Vacinação: proteção contra complicações
Manter o calendário vacinal atualizado é uma das medidas mais eficazes para reduzir complicações, não para eliminar completamente as infecções.Vacinas ajudam a prevenir formas graves de doenças respiratórias e suas consequências.
Antes da volta às aulas, é importante conferir a caderneta e esclarecer dúvidas com o pediatra ou pneumologista pediátrico.
Higiene: reduzir transmissão, não eliminar riscos
Ensinar hábitos de higiene ajuda a diminuir a transmissão de vírus no ambiente escolar. No entanto, é importante alinhar expectativas: essas medidas reduzem o risco, mas não eliminam totalmente as infecções.
Entre os cuidados mais relevantes estão:
- lavar as mãos com frequência;
- usar álcool em gel quando necessário;
- cobrir a boca ao tossir ou espirrar.
Esses hábitos devem ser estimulados sem gerar medo ou rigidez excessiva.
Atenção especial às crianças com doenças respiratórias
Crianças com asma, rinite ou histórico de internações respiratórias merecem acompanhamento mais próximo. Nesses casos, o foco não é evitar qualquer sintoma, mas evitar descompensações.
Algumas orientações importantes incluem:
- manter o tratamento preventivo prescrito;
- não suspender medicações ao primeiro sinal de melhora;
- reconhecer sinais precoces de piora;
- informar a escola sobre o diagnóstico;
- garantir acesso à medicação de resgate, quando indicada.
Com esse cuidado, a maioria das crianças segue a rotina escolar normalmente.
Ambiente doméstico: conforto respiratório no dia a dia
O ambiente da casa pode influenciar a intensidade dos sintomas respiratórios.

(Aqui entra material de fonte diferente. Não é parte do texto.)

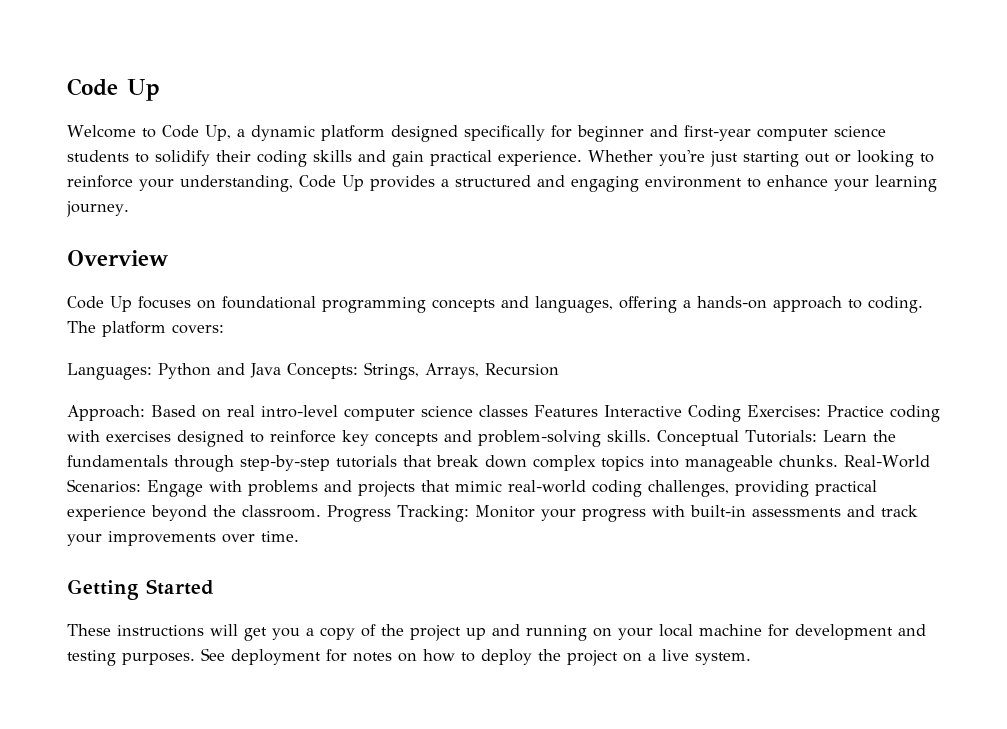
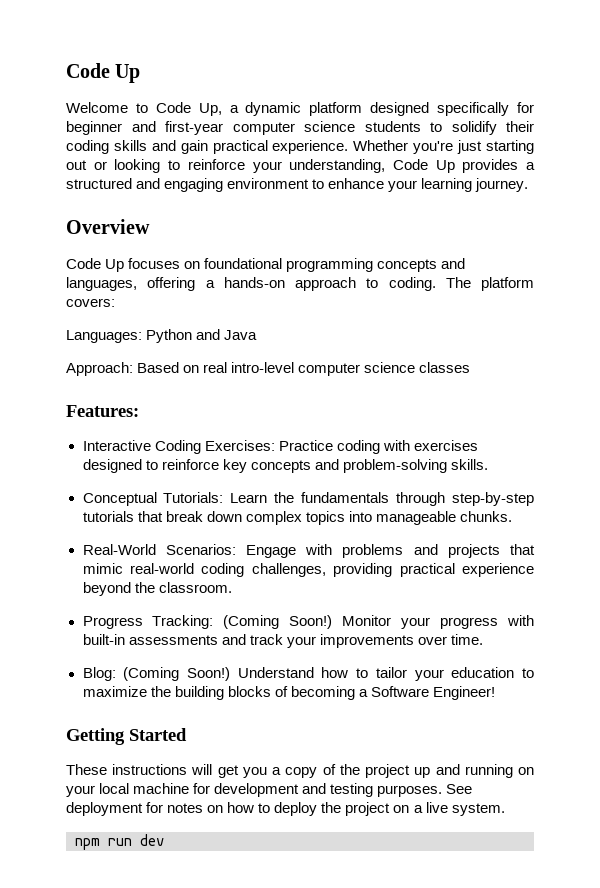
- Languages: Python and Java Concepts: Strings, Arrays, Recursion
+ Languages: Python and Java
- Based on real intro-level computer science classes Features Interactive Coding Exercises:
+ Based on real intro-level computer science classes
+ Features:
+ Interactive Coding Exercises:
- Practice coding with exercises designed to reinforce key concepts and problem-solving skills. Conceptual Tutorials:
+ Practice coding with exercises designed to reinforce key concepts and problem-solving skills.
+ Conceptual Tutorials:
- Learn the fundamentals through step-by-step tutorials that break down complex topics into manageable chunks. Real-World Scenarios:
+ Learn the fundamentals through step-by-step tutorials that break down complex topics into manageable chunks.
+ Real-World Scenarios:
- Engage with problems and projects that mimic real-world coding challenges, providing practical experience beyond the classroom. Progress Tracking:
+ Engage with problems and projects that mimic real-world coding challenges, providing practical experience beyond the classroom.
+ Progress Tracking: (Coming Soon!)
+ Blog: (Coming Soon!) Understand how to tailor your education to maximize the building blocks of becoming a Software Engineer!
+ npm run dev

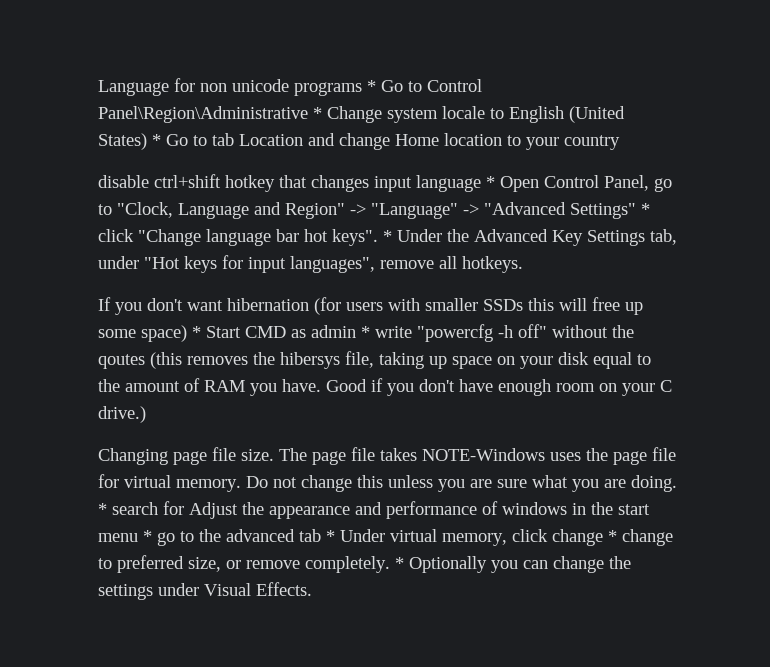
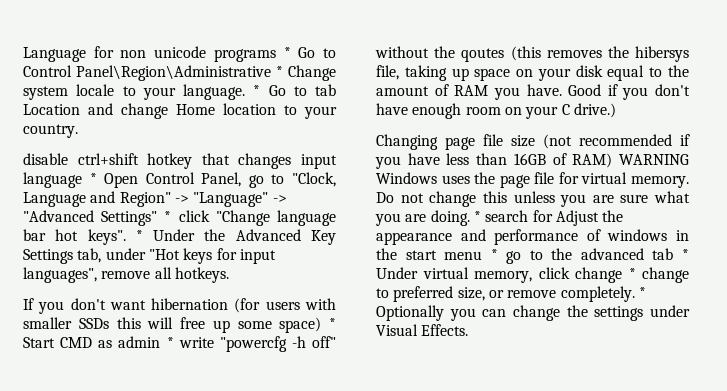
- Language for non unicode programs * Go to Control Panel\Region\Administrative * Change system locale to English (United States) * Go to tab Location and change Home location to your country
+ Language for non unicode programs * Go to Control Panel\Region\Administrative * Change system locale to your language. * Go to tab Location and change Home location to your country.
- Changing page file size. The page file takes NOTE-Windows uses the page file for virtual memory.
+ Changing page file size (not recommended if you have less than 16GB of RAM) WARNING Windows uses the page file for virtual memory.

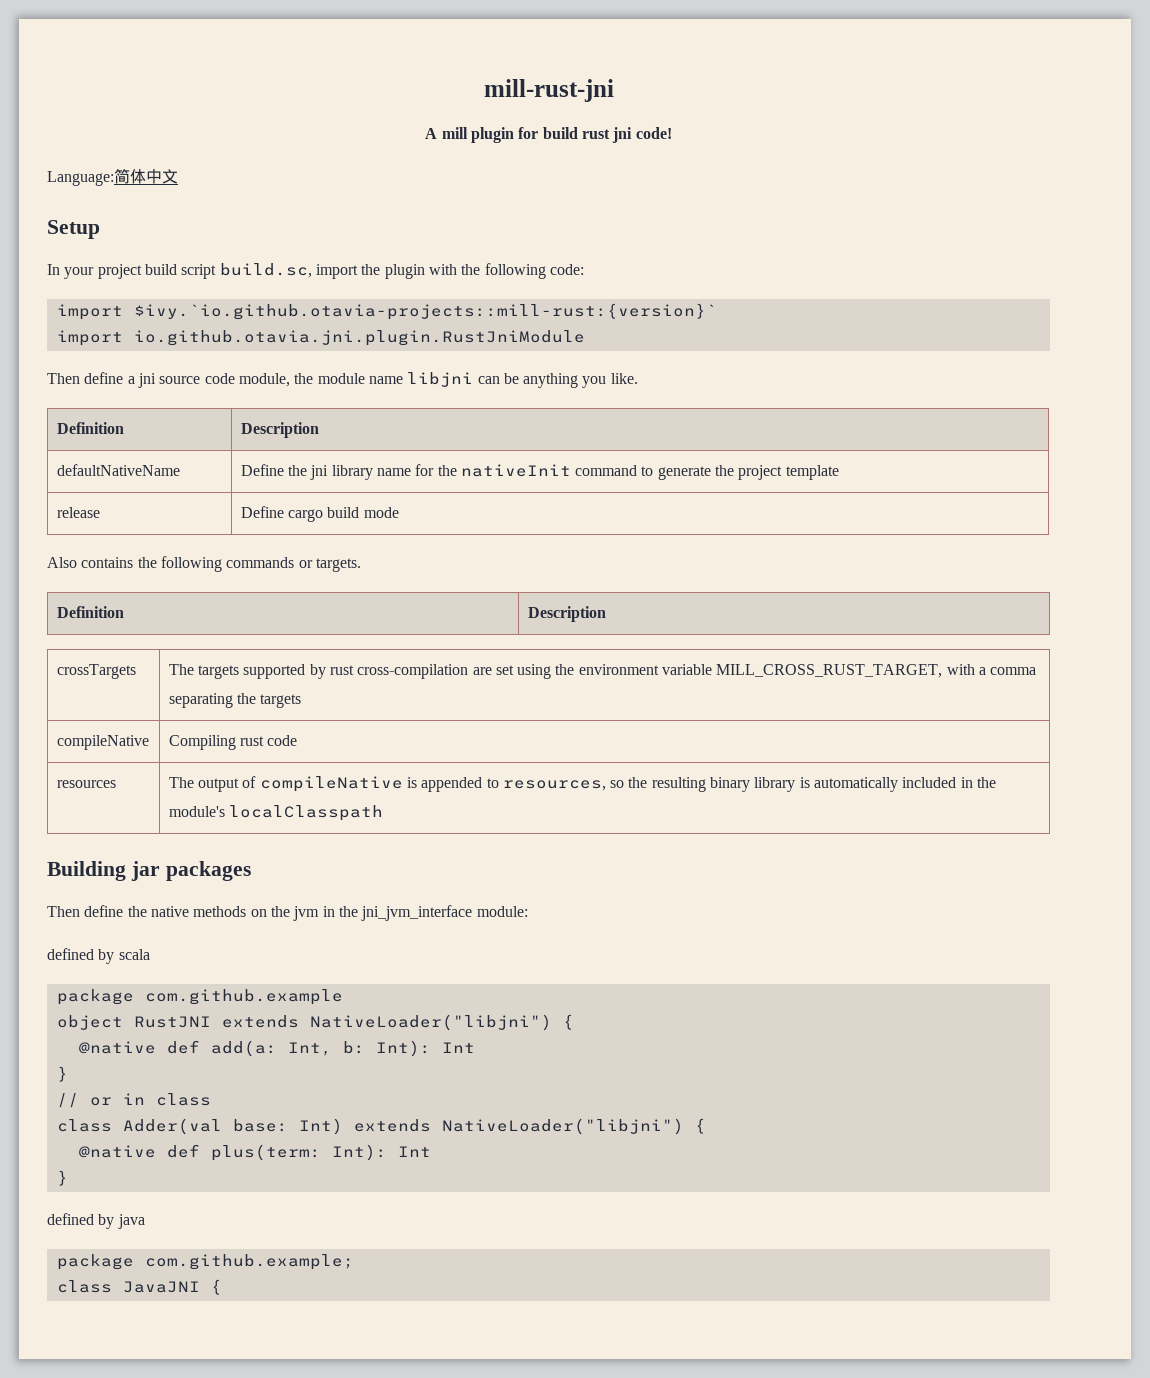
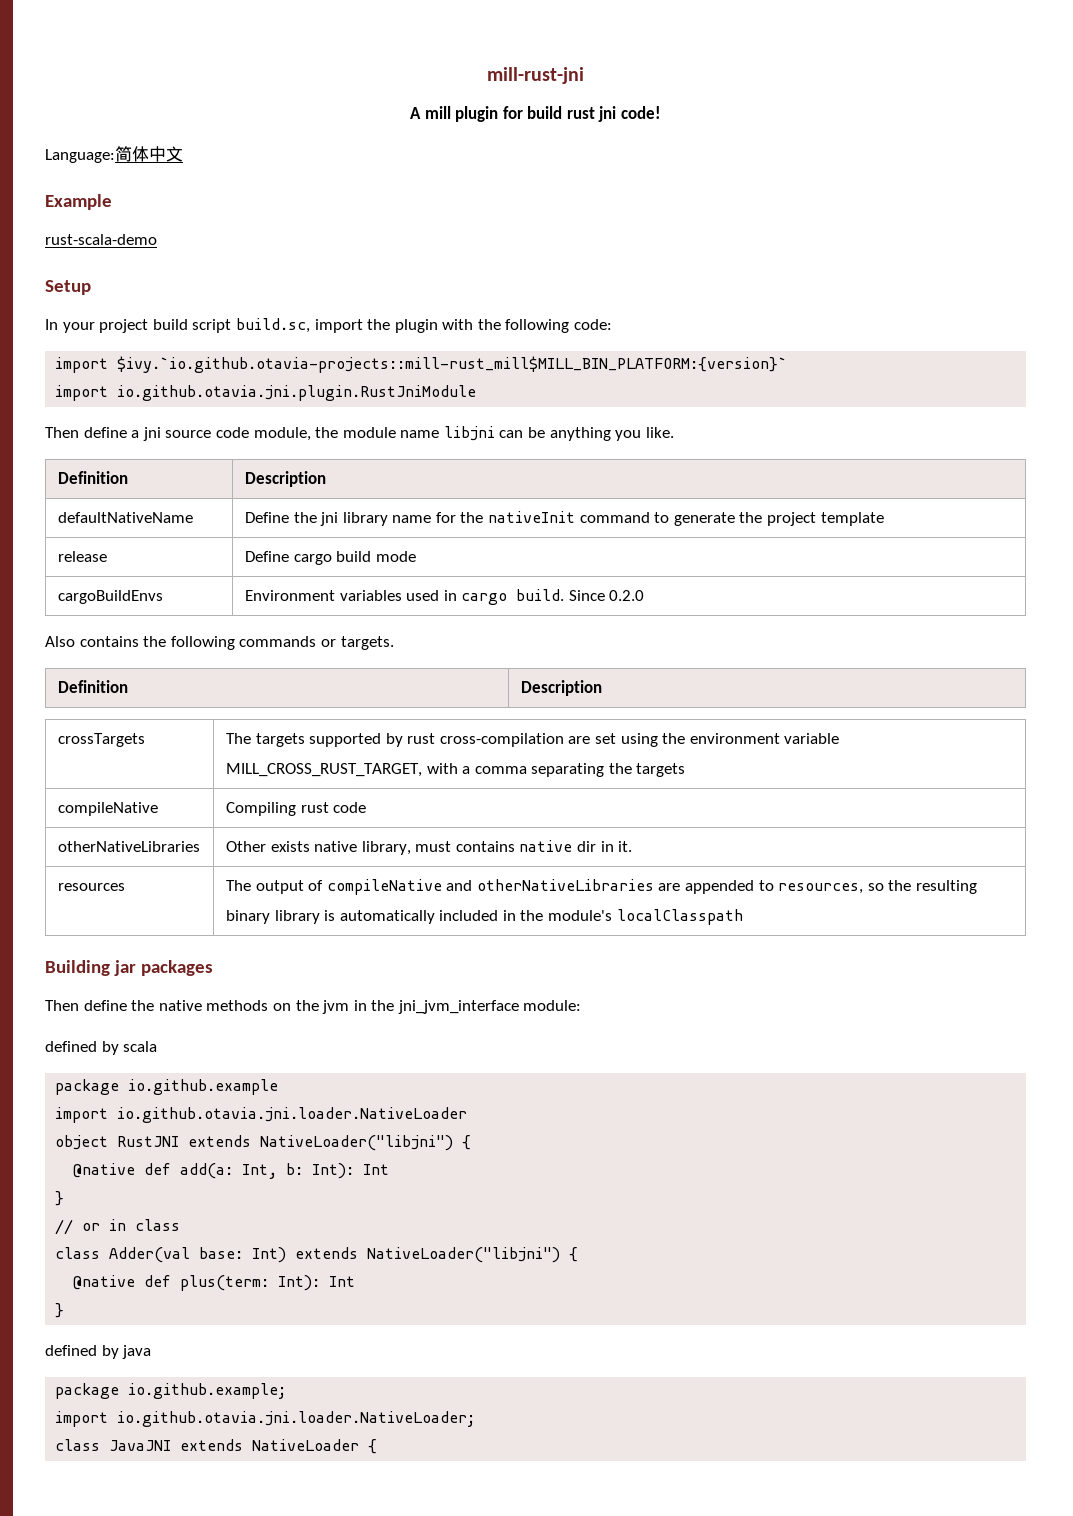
+ Example
+ rust-scala-demo
- import $ivy.`io.github.otavia-projects::mill-rust:{version}`
+ import $ivy.`io.github.otavia-projects::mill-rust_mill$MILL_BIN_PLATFORM:{version}`
+ cargoBuildEnvs | Environment variables used in cargo build. Since 0.2.0
+ otherNativeLibraries | Other exists native library, must contains native dir in it.
- resources | The output of compileNative is appended to resources, so the resulting binary library is automatically included in the module's localClasspath
+ resources | The output of compileNative and otherNativeLibraries are appended to resources, so the resulting binary library is automatically included in the module's localClasspath
- package com.github.example
+ package io.github.example
+ import io.github.otavia.jni.loader.NativeLoader
- package com.github.example;
+ package io.github.example;
+ import io.github.otavia.jni.loader.NativeLoader;
- class JavaJNI {
+ class JavaJNI extends NativeLoader {

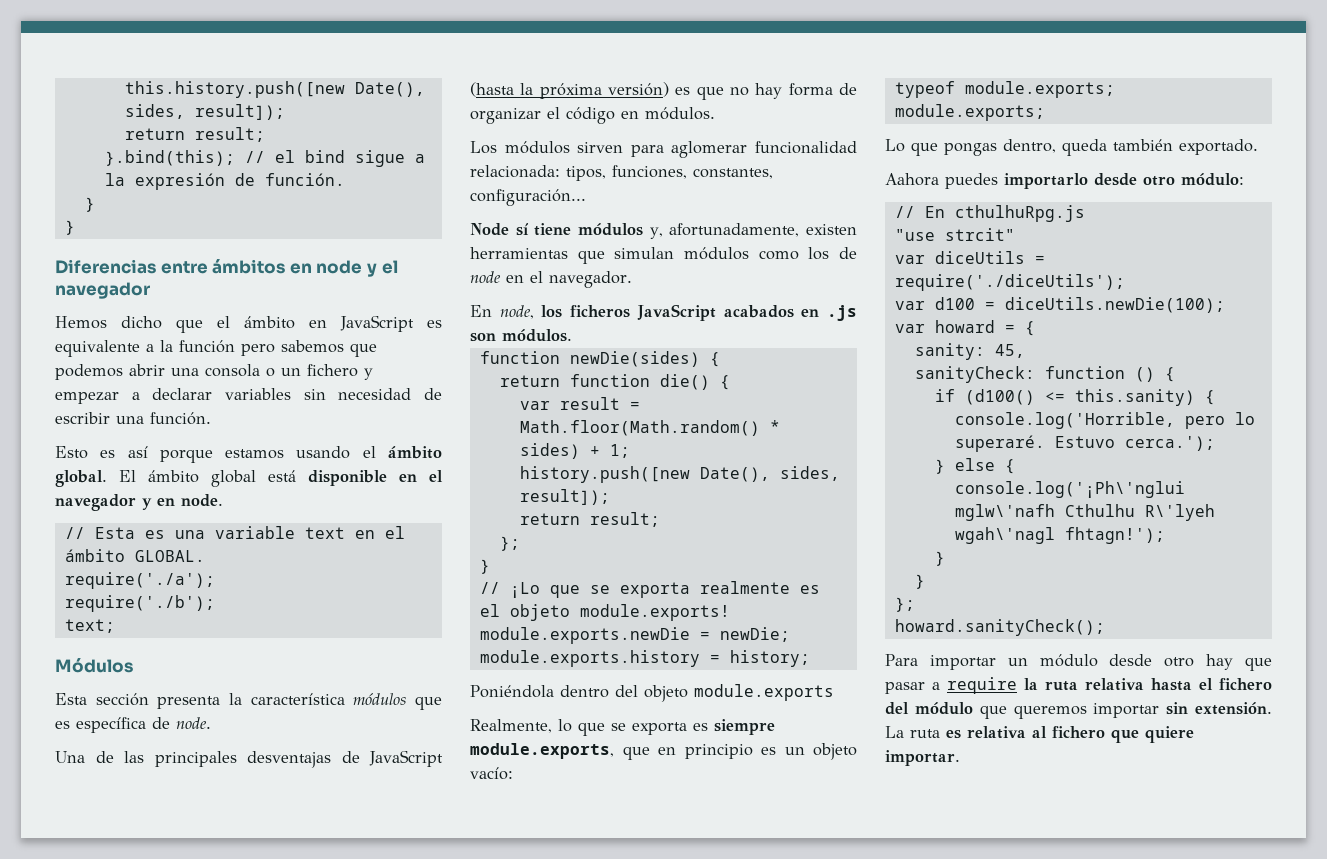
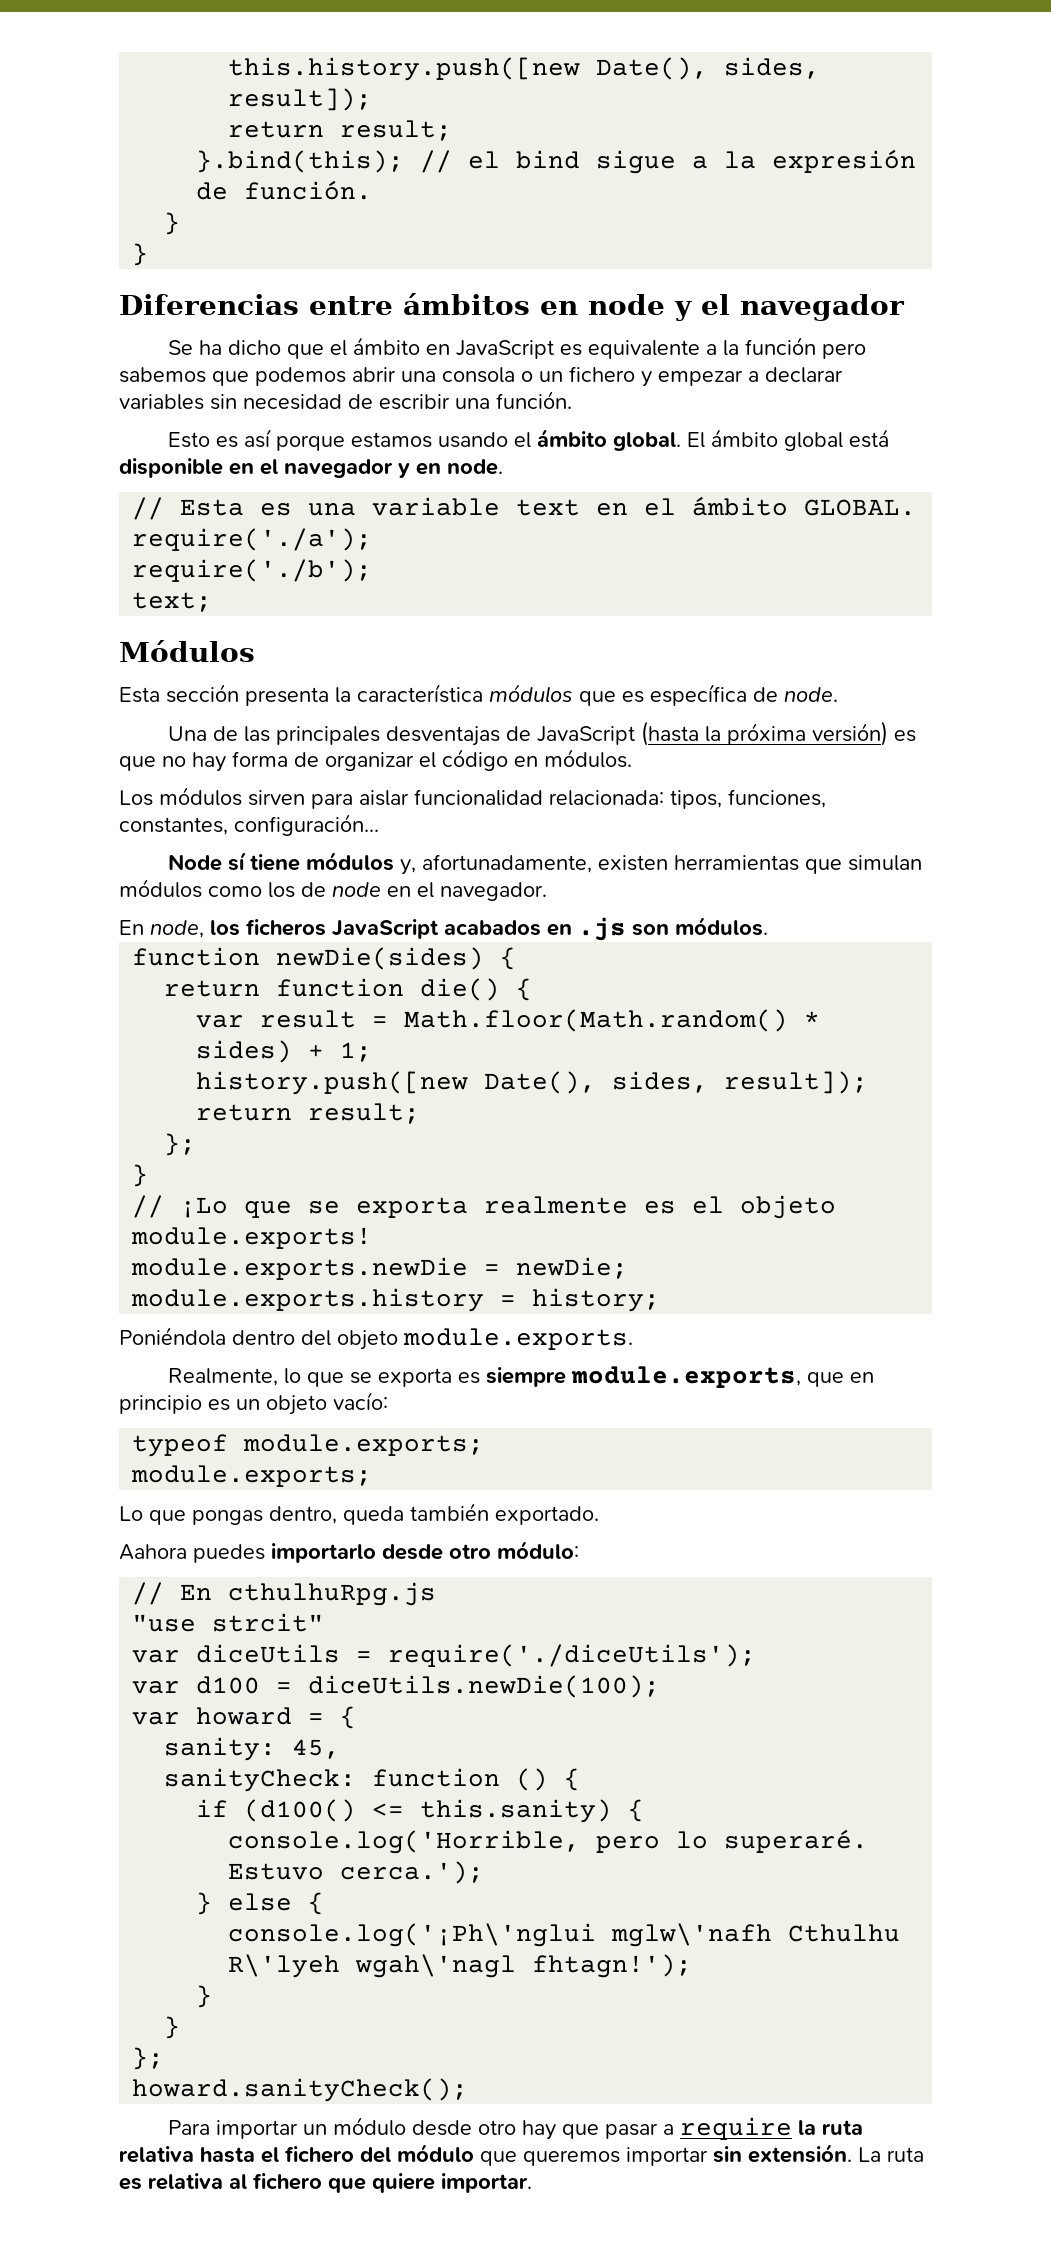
- Hemos dicho que el ámbito en JavaScript es equivalente a la función pero sabemos que podemos abrir una consola o un fichero y empezar a declarar variables sin necesidad de escribir una función.
+ Se ha dicho que el ámbito en JavaScript es equivalente a la función pero sabemos que podemos abrir una consola o un fichero y empezar a declarar variables sin necesidad de escribir una función.
- Los módulos sirven para aglomerar funcionalidad relacionada: tipos, funciones, constantes, configuración...
+ Los módulos sirven para aislar funcionalidad relacionada: tipos, funciones, constantes, configuración...
- Poniéndola dentro del objeto module.exports
+ Poniéndola dentro del objeto module.exports.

Por isso, alguns ajustes simples ajudam a tornar o período escolar mais confortável:
- manter os ambientes ventilados;
- evitar mofo e excesso de umidade;
- reduzir poeira acumulada;
- evitar fumaça de cigarro.
Essas medidas não impedem infecções, mas reduzem agravamentos.
Comunicação com a escola: parte do cuidado
Manter diálogo aberto com a escola é essencial, especialmente para crianças com condições respiratórias conhecidas.
Compartilhar informações permite respostas mais adequadas quando a criança apresenta sintomas.
Os pais podem:
- informar diagnósticos relevantes;
- entregar planos de ação, quando houver;
- orientar sobre sinais de alerta;
- alinhar expectativas com professores e cuidadores.
Essa parceria traz segurança para todos.
Quando procurar avaliação médica?
Nem toda infecção exige consulta imediata.
No entanto, alguns sinais indicam necessidade de avaliação:
- dificuldade respiratória;
- chiado persistente;
- cansaço excessivo;
- piora progressiva dos sintomas;
- uso frequente de medicação de resgate;
- histórico de crises graves.
Nesses casos, buscar orientação evita complicações.
Checklist prático para pais
- ✔ rotina de sono ajustada
- ✔ alimentação organizada
- ✔ vacinação conferida
- ✔ medicações revisadas
- ✔ escola informada, se necessário
- ✔ ambiente doméstico adequado
Esse checklist ajuda a começar o ano letivo com mais tranquilidade.
A volta às aulas não deve ser encarada com medo. Ficar doente faz parte da infância e do amadurecimento do sistema imunológico.
O cuidado adequado está em reconhecer o que é esperado, acompanhar a evolução dos sintomas e buscar ajuda quando algo foge do padrão. Com informação, acompanhamento médico e parceria entre família e escola, é possível atravessar o ano letivo com mais segurança, menos complicações e muito mais tranquilidade.
👉 Para mais orientações sobre saúde respiratória infantil, visite:
➡️ Site oficial da Pulmolab
➡️ Blog Pulmolab
➡️ Instagram Dr. Wilson Rocha
FAQ – Volta às aulas e saúde infantil
1. A volta às aulas sempre aumenta as doenças?
Não necessariamente, mas o risco é maior sem prevenção adequada.
2. Criança saudável também precisa de preparação?
Sim. A prevenção é importante para todas as crianças.
3. Dormir pouco pode afetar a imunidade?
Sim. O sono é essencial para o bom funcionamento do sistema imunológico.
4. Vacinação ajuda a reduzir faltas escolares?
Sim. Vacinas previnem doenças que causam afastamento da escola.
5. Crianças com asma precisam de cuidados extras?
Sim. O controle adequado reduz crises no ambiente escolar.
6. Quando procurar um especialista?
Quando há sintomas persistentes ou histórico de crises respiratórias.